We are currently facing a simultaneous barrage of attacks on a multitude of fronts from the financial, commodity, marine and technology sectors, and even possibly in the future, the political front. For those whose role is to defend the fort by ensuring stability and continuity in the status quo or those tasked with offering investment advice, their confidence in forecasts and bulwarks supporting institutions are bound to be shaken. During this period, many will be working overtime, running numerous stress tests, forecasts and control measures, in an attempt to get ahead of the change.
However, is that really possible? For instance, for banks, is it possible to run a fully recursive stress test model that incorporates both price declines and high delinquency rates while throwing in the scenario of deposit flight? For analysts and academia, is it possible to construct models, often regression based, to forecast the trends for the various sectors of the property market when the underlying relationship between the past and present could be upset (or even if not) by the sea change going on around us?
For a start, these questions are already momentous enough because to question the processes and methodologies adopted by conventionalism would mean going up against millions of labour hours of careful deliberation and documentation to arrive at the state of current practices.
Given the constraints of space, we shall break this discourse into two parts. For the first, we shall look at whether forecasting models work well in this environment or perhaps even under normal circumstances. We will also touch on the analytic zeitgeist of the moment — big data. For the second part, we shall muse on the topic of land scarcity in Singapore before finishing with negative interest rates.
Quantitative modelling
When it comes to forecasting or policy analysis of the real estate market here, among the various toolkits in a modelling bag, the more quantitatively inclined analysts would often fall back on regression methods. Easy to use (since productivity software that range from the simple add-on in Excel to the expensive statistical packages are a dime a dozen) and commonly taught in undergraduate classes, many apply this “standard” model approach to the real estate market. For many, its formulation has particular attraction for use in forecasting.
However, is the application of such methods an appropriate approach to structural analysis and the forecasting of the real estate market?
The answer requires some thinking and an allusion to the sciences. In a recent reading of a compilation of opinions contributed by luminaries in various fields such as physics, statistics and psychology, it was suggested that stumbling blocks to scientific discoveries can come from established ideas and, for progress to happen, these ideas must die. Even when the model has been refined to be as close as possible to theory (if any, for real estate), fit and test statistics and expost forecasting trials, it tends to miss the mark by a “mile” when put into practice.

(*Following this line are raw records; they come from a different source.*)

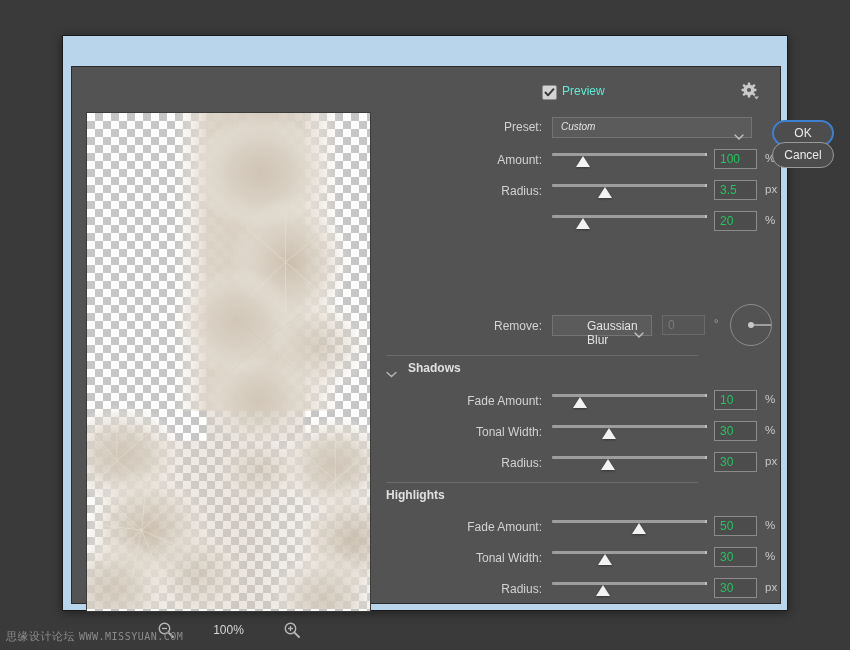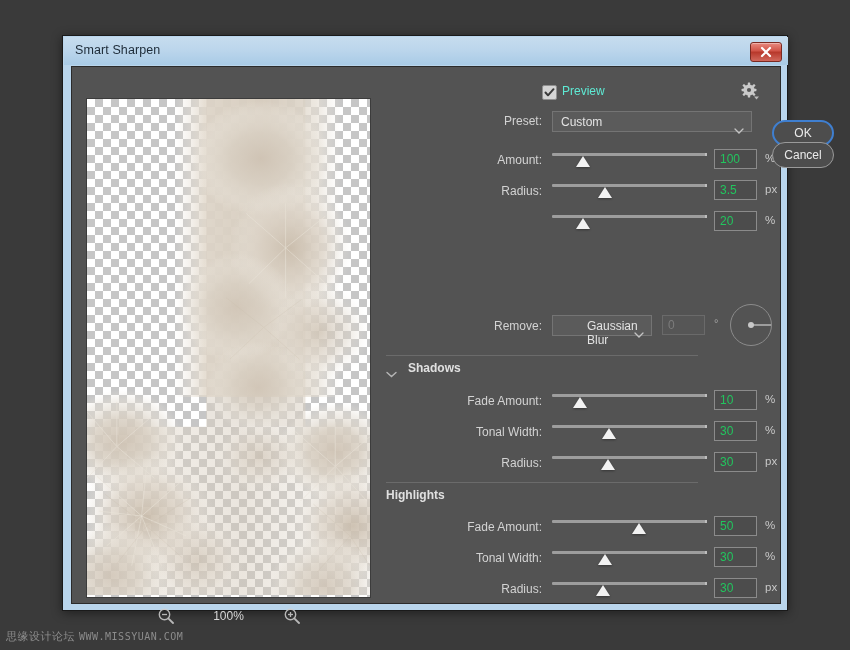--- a/index.html
+++ b/index.html
@@ -68,21 +68,21 @@
     height: 538px;
     background: #535353;
     border: 1px solid #2b2b2b;
     box-sizing: border-box;
   }
 
   
   #preview-wrap {
     position: absolute;
     left: 14px;
-    top: 31px;
+    top: 45px;
     width: 285px;
     height: 500px;
   }
   #preview-canvas {
     position: absolute;
     left: 0; top: 0;
     width: 285px;
     height: 500px;
     border: 1px solid #3c3c3c;
     box-sizing: border-box;
@@ -163,21 +163,21 @@
   #gear-btn {
     position: absolute;
     left: 358px;
     top: 0px;
     width: 22px;
     height: 20px;
     cursor: pointer;
   }
 
   
-  #preset-row { left: 0; top: 34px; width: 390px; }
+  #preset-row { left: 0; top: 40px; width: 390px; }
   #preset-label {
     position: absolute;
     left: 60px; top: 3px;
     width: 100px;
     font-size: 12px;
     color: #d3d3d3;
     text-align: right;
   }
   #preset-select {
     position: absolute;
@@ -186,22 +186,23 @@
     width: 200px;
     height: 21px;
     background: #5b5b5b;
     border: 1px solid #747474;
     box-sizing: border-box;
     cursor: pointer;
   }
   #preset-value {
     position: absolute;
     left: 8px; top: 3px;
-    font-size: 12px;
+    font-size: 10px;
     color: #e3e3e3;
+    font-style: italic;
   }
   .chev {
     position: absolute;
     right: 7px;
     top: 8px;
   }
 
   
   .srow { left: 0; width: 390px; height: 22px; position: absolute; }
   .srow .name {
@@ -425,30 +426,20 @@
     white-space: nowrap;
     font-family: "DejaVu Sans", sans-serif;
   }
   #watermark .en { font-family: "DejaVu Sans Mono", monospace; font-size: 10px; }
 </style>
 </head>
 <body>
 
 <div id="dialog">
 
-  <div id="titlebar">
-    <div id="title-text">Smart Sharpen</div>
-    <div id="close-btn">
-      <span>
-        <svg width="14" height="12" viewBox="0 0 14 12">
-          <path d="M3 2 L11 10 M11 2 L3 10" stroke="#ffffff" stroke-width="2.2" stroke-linecap="round" fill="none"></path>
-        </svg>
-      </span>
-    </div>
-  </div>
 
   <div id="body-panel">
 
     <div id="preview-wrap">
       <div id="preview-canvas">
         <svg id="preview-art" viewBox="0 0 285 500" preserveAspectRatio="none">
           <defs>
             <radialGradient id="pf1" cx="50%" cy="50%" r="50%">
               <stop offset="0%" stop-color="#cfc3b4" stop-opacity="0.95"></stop>
               <stop offset="45%" stop-color="#d8cfc2" stop-opacity="0.85"></stop>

It is problems like these that stir up thoughts of similar conundrums in the field of science, as that regression analysis only provides approximations of the construct at an observable scale level. In truth, the inability to even make accurate predictions time and again makes this forecasting approach much worse than any scientific model. At least for scientific models, even if we don’t know why a system behaves as it does, we are at least confident that in repeated experiments, if you have this input, then you get a certain output.

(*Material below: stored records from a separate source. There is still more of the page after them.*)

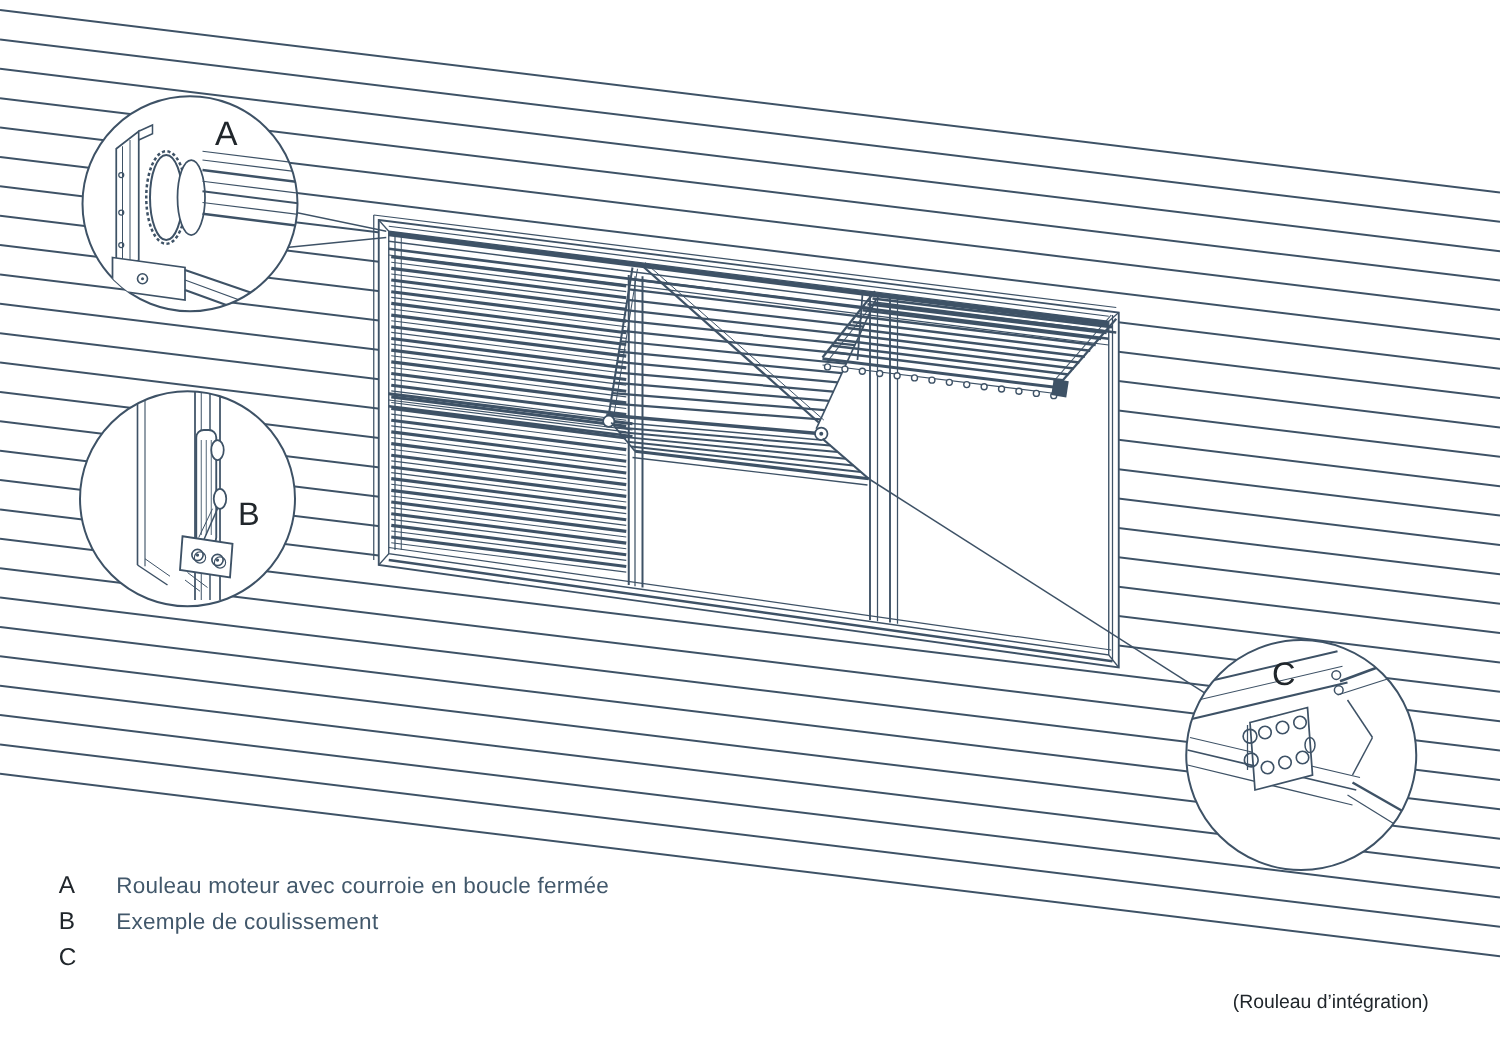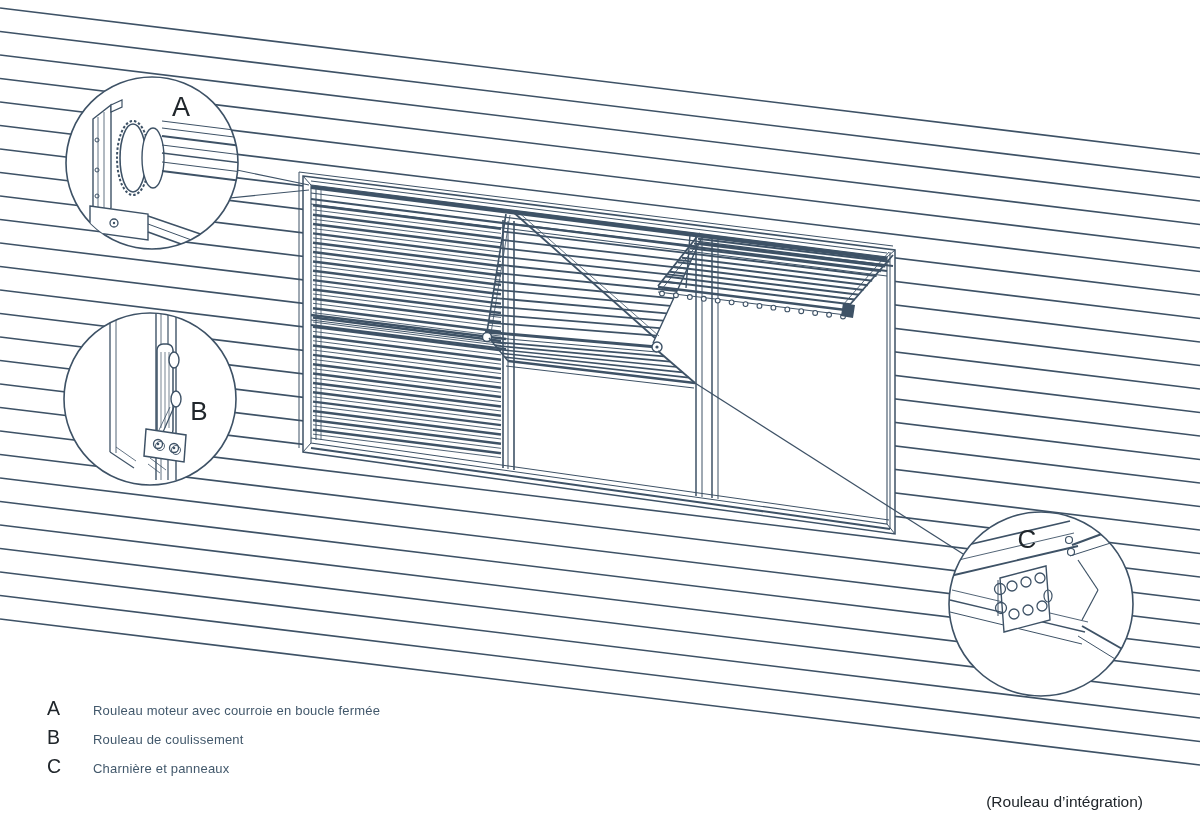--- a/index.html
+++ b/index.html
@@ -6,21 +6,21 @@
   .stage{position:relative;width:1200px;height:830px;background:var(--bg,#fff);overflow:hidden;
          font-family:"Liberation Sans",sans-serif;}
   svg{position:absolute;left:0;top:0;}
   .s  {stroke:var(--line);fill:none;stroke-linecap:butt;}
   .sf {stroke:var(--line);fill:var(--bg);}
   .ff {fill:var(--line);stroke:none;}
   .txt{fill:var(--dark);font-family:"Liberation Sans",sans-serif;}
   .legend{position:absolute;left:47px;top:697px;}
   .legend-row{display:flex;align-items:baseline;height:29px;}
   .legend-letter{display:inline-block;width:46px;color:var(--dark);font-size:19.5px;}
-  .legend-label{color:var(--text);font-size:13px;letter-spacing:0.2px;}
+  .legend-label{color:var(--text);font-size:18px;letter-spacing:0.2px;}
   .footnote{position:absolute;right:57px;top:793px;color:var(--dark);font-size:15.5px;}
 </style>
 </head>
 <body>
 
 <div class="stage">
 <svg width="1200" height="830" viewBox="0 0 1200 830">
 
   <defs>
     <clipPath id="clipA">
@@ -331,22 +331,21 @@
   <text class="txt" x="1027" y="548" font-size="26" text-anchor="middle">C</text>
 </svg>
 
   <div class="legend">
     <div class="legend-row">
       <span class="legend-letter">A</span>
       <span class="legend-label">Rouleau moteur avec courroie en boucle fermée</span>
     </div>
     <div class="legend-row">
       <span class="legend-letter">B</span>
-      <span class="legend-label">Rouleau de coulissement</span>
+      <span class="legend-label">Exemple de coulissement</span>
     </div>
     <div class="legend-row">
       <span class="legend-letter">C</span>
-      <span class="legend-label">Charnière et panneaux</span>
     </div>
   </div>
 
   <div class="footnote">(Rouleau d’intégration)</div>
 </div>
 
 </body></html>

Not so with real estate (or other economic models). Relationships have been observed to change over time. If we are not confident about all the outputs, then how can we say that a certain percentage decline in real estate prices will not affect the economy by such and such degree?

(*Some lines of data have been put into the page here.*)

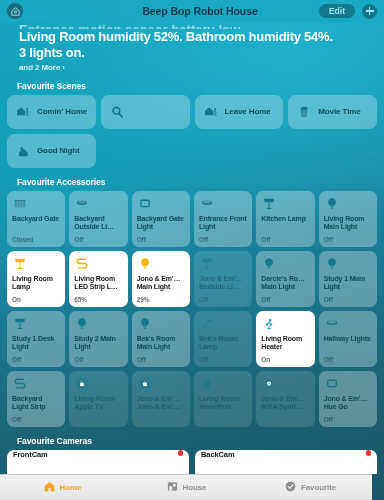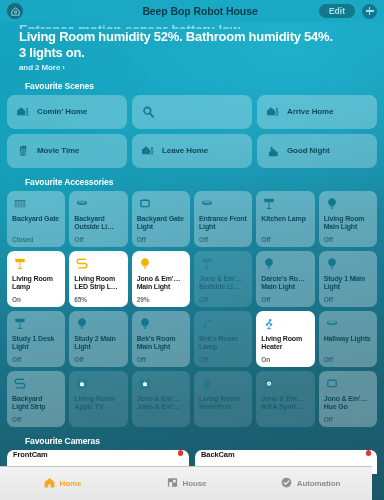--- a/index.html
+++ b/index.html
@@ -104,28 +104,28 @@
     margin-top: 3px;
     letter-spacing: -0.1px;
   }
 
   
   .sec-head {
     font-size: 8.5px;
     font-weight: bold;
     color: #ffffff;
     padding: 0 9px;
-    margin: 9px 0 4px 16px;
+    margin: 9px 0 4px 8px;
     letter-spacing: -0.1px;
   }
 
   
   .scenes {
     display: grid;
-    grid-template-columns: repeat(3, 1fr);
+    grid-template-columns: repeat(4, 1fr);
     gap: 5px;
     padding: 0 7px;
   }
   .scene {
     background: rgba(255,255,255,0.27);
     border-radius: 8px;
     height: 34px;
     display: flex;
     align-items: center;
     gap: 6px;
@@ -219,21 +219,21 @@
     background: linear-gradient(100deg,#3b3b3b 0%,#585858 28%,#8f8f8f 44%,#5a5a5a 58%,#9a9a9a 75%,#707070 100%);
   }
   .cam-feed.back {
     background: linear-gradient(95deg,#2f3a3f 0%,#4e5a5e 22%,#b9bdb6 48%,#6e7672 62%,#c9c7b4 82%,#8d8a78 100%);
   }
 
   
   .tabbar {
     position: absolute;
     left: 0; right: 12px; bottom: 0;
-    height: 34px;
+    height: 26px;
     background: linear-gradient(180deg, #f2f2f2 0%, #e6e6e6 100%);
     border-top: 0.5px solid #c4c4c4;
     display: flex;
     z-index: 50;
   }
   .tab {
     flex: 1;
     display: flex;
     align-items: center;
     justify-content: center;
@@ -288,37 +288,29 @@
             <circle cx="11" cy="10" r="5" fill="none" stroke="#14788d" stroke-width="2.4"></circle>
             <path d="M14.6 13.6 L20 19.6" stroke="#14788d" stroke-width="2.6" stroke-linecap="round"></path>
           </svg></span>
       </div>
       <div class="scene">
         <span class="scene-ico"><svg class="i" width="16" height="16" viewBox="0 0 24 24">
             <path d="M3 10 L9 5 L15 10 V17 H3 Z" fill="#14788d"></path>
             <circle cx="18" cy="7.5" r="1.6" fill="#14788d"></circle>
             <path d="M18 9.5 v5 M18 11 l-2.2 1.4 M18 11 l2.2 1.4 M18 14.5 l-1.8 3 M18 14.5 l1.8 3" stroke="#14788d" stroke-width="1.2" fill="none" stroke-linecap="round"></path>
           </svg></span>
-        <span class="scene-label">Arrive Home</span>
+        <span class="scene-label">Leave Home</span>
       </div>
       <div class="scene">
         <span class="scene-ico"><svg class="i" width="16" height="16" viewBox="0 0 24 24">
             <path d="M7 8 h10 l-1.4 11 h-7.2 Z" fill="#14788d"></path>
             <path d="M9.6 9 v9 M12 9 v9 M14.4 9 v9" stroke="rgba(255,255,255,0.45)" stroke-width="0.9"></path>
             <path d="M7.2 8 c-.6-2.4 1.4-3.4 2.6-2.6 .4-2 3.2-2.2 4 -.4 1.2-1.4 3.6-.6 3.4 1.6 1.4 .2 1.6 1.4 1.4 1.4z" fill="#14788d"></path>
           </svg></span>
         <span class="scene-label">Movie Time</span>
-      </div>
-      <div class="scene">
-        <span class="scene-ico"><svg class="i" width="16" height="16" viewBox="0 0 24 24">
-            <path d="M3 10 L9 5 L15 10 V17 H3 Z" fill="#14788d"></path>
-            <circle cx="18" cy="7.5" r="1.6" fill="#14788d"></circle>
-            <path d="M18 9.5 v5 M18 11 l-2.2 1.4 M18 11 l2.2 1.4 M18 14.5 l-1.8 3 M18 14.5 l1.8 3" stroke="#14788d" stroke-width="1.2" fill="none" stroke-linecap="round"></path>
-          </svg></span>
-        <span class="scene-label">Leave Home</span>
       </div>
       <div class="scene">
         <span class="scene-ico"><svg class="i" width="16" height="16" viewBox="0 0 24 24">
             <path d="M6 14 L12.5 9 L19 14 V20 H6 Z" fill="#14788d"></path>
             <path d="M11 5.5 a3.2 3.2 0 1 0 3.4 3.9 A3.6 3.6 0 0 1 11 5.5z" fill="#14788d"></path>
           </svg></span>
         <span class="scene-label">Good Night</span>
       </div>
     </div>
 
@@ -614,15 +606,15 @@
           <rect x="6" y="11.4" width="5.4" height="8.6" fill="#fff" opacity="0.85"></rect>
           <rect x="13" y="7" width="5" height="5" fill="#fff" opacity="0.85"></rect>
         </svg></span>
       <span class="tab-label">House</span>
     </div>
     <div class="tab">
       <span><svg class="i" width="13" height="13" viewBox="0 0 24 24">
           <circle cx="12" cy="12" r="9" fill="#8e8e93"></circle>
           <path d="M7.6 12.2 l2.9 2.9 L16.6 9" stroke="#fff" stroke-width="2" fill="none" stroke-linecap="round" stroke-linejoin="round"></path>
         </svg></span>
-      <span class="tab-label">Automation</span>
+      <span class="tab-label">Favourite</span>
     </div>
   </div>
 
 </body></html>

We shall now look into why these “standard model” approaches for real estate are off the mark. Let us take the case of the net demand for office space. At the individual corporate level, what is ultimately the agreed-upon space to take up or forsake, and the time to move is a decision made by a finitely countable number of players (tenants) in the game. These players are in turn made up of a collection of decision makers within a company, interacting with the agent and landowner.
In some ways, aren’t these decision makers, agents and landowners — let’s call them actors — quite alike subatomic particles that regression analysis cannot measure? Each of these actors is bound by weak and strong hierarchical forces (ranks within a company and human-made regulations). To capture or predict the behaviour of these countably many actors — each with their own multi-dimensional considerations to think about — by using quantitative models is, to say the least, impractical. For if I were to propound one, it would be what Newton would call an idea “so great an absurdity that I believe no man who has in philosophical matters a competent faculty of thinking can ever fall into”.
Therefore, at an observable scale, a regression-based approach (or any other commonly used methods) would provide only a rough — and even then highly imprecise — model of our real estate market from the start to the end-date of the historical data period. The actual outcome in each period is a result of the summation of actions of a countably finite set of actors interacting to agree or disagree to some course of action(s) after considering multi-dimensional issues — for example, what the lease contract permits, what the regional CEO will say when he sees the place, and whether it is easy to hire staff in this country. When it comes to the time of execution, the implementation is also probabilistic in nature. In the backdrop, there are government regulations that act like a field that either adds resistance or assistance to the actors’ course of action(s).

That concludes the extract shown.